En ce jour de Toussaint, vous nous parlez des disparus de la présidentielle.

Vous savez que la Fête des morts en France, c’est le 2 novembre, demain donc. Et c’est la tradition, nous profitons tous du jour férié qui la précède pour aller fleurir nos tombes, honorer la mémoire de ceux qui nous ont quittés.

D’où cette pensée ce matin pour ces grandes figures qui ne sont plus dans le match présidentiel, et que leurs militants regrettent déjà. Je tiens à vous rassurer : le lien entre cette chronique et la Toussaint n’est que purement symbolique.

Au premier rang des grands disparus de 2012, figure bien évidemment Dominique Strauss-Kahn. L’ancien directeur du FMI n’était même pas candidat qu’il avait déjà remporté l’élection présidentielle. Sa trajectoire s’est brisée un an avant le scrutin. DSK, champion hors catégorie, à tous points de vue, émarge aujourd’hui à la rubrique faits divers.

Hors course également, celui qui voulait faire renaitre l’UDF de ses cendres: Jean-Louis Borloo a organisé lui-même sa propre sortie de route, jetant l’éponge il ya un mois déjà, dans le journal de Claire Chazal, sans prévenir ses amis, mais devant 7 millions et demie de téléspectateurs.

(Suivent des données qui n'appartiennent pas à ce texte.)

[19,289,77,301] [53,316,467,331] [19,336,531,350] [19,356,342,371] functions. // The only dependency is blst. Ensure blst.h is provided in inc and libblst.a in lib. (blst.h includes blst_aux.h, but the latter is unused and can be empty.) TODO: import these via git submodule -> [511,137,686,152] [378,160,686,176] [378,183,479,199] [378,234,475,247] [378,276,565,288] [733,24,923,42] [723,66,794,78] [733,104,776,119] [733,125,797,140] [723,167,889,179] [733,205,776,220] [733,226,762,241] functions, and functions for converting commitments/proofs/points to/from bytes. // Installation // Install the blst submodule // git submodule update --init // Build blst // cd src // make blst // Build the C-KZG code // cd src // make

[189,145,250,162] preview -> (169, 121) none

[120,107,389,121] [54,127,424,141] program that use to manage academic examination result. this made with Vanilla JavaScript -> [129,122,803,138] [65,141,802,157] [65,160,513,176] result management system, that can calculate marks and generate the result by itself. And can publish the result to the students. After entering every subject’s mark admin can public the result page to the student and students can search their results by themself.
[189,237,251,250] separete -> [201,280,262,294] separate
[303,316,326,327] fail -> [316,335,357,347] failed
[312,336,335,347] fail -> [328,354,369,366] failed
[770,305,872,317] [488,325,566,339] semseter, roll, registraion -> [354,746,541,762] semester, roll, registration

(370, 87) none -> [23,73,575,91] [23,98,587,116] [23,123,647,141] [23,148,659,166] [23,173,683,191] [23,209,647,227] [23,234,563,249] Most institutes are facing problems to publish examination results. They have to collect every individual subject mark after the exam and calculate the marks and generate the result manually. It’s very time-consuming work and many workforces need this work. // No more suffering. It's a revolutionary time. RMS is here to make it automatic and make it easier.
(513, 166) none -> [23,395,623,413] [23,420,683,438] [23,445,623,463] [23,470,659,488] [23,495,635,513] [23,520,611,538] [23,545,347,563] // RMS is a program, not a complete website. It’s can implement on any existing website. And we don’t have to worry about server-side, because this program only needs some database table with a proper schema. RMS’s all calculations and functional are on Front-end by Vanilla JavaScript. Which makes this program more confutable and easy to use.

Parmi les favoris qui n’auront effectué qu’un tour de piste, il faut se souvenir de Nicolas Hulot, pourtant très populaire, mais pas chez les Verts. L’autogyre de l’animateur vedette d’Ushuaia s’est crashé lors de la primaire écologiste. Nicolas Hulot s’en est allé prendre un repos bien mérité, loin du tumulte de la vie politique.

Il faut évoquer enfin le retrait volontaire d’Olivier Besancenot, ex-enfant prodige de l’anticapitalisme, qui a tourné le dos à la présidentielle, après les revers électoraux du NPA.

Quatre poids lourds de chute, l’année précédant le scrutin, c’est sans doute inédit dans l’histoire de la Vème République.

Voilà pour les grands disparus. Il y a aussi… les revenants.

Comme dans un conte d’Halloween, lointain héritage celtique, vous avez ceux qui reviennent éternellement, à l’image de Jean-Pierre Chevènement, qui n’est pas encore candidat, mais dont les affiches fleurissent déjà sur les mûrs. Jacques Cheminade, auteur d’un mythique 0,27% au premier tour en 1995, est également de retour, avec sa lanterne à la main.

Ils ne seront pas seuls parmi les ombres qui vont peupler la campagne, et qui font peser une menace sur les grands favoris, adeptes de la bipolarisation de la vie politique, et qui redoutent d’être frappés à leur tour par la malédiction du 21 avril.

Au final, à y réfléchir de plus près, la date pour porter un regard sur ces grands disparus de 2012 n’était peut-être pas la mieux choisie. Vous connaissez ce vieux principe, qui n’est pas un cliché : en politique, personne n’est jamais vraiment mort.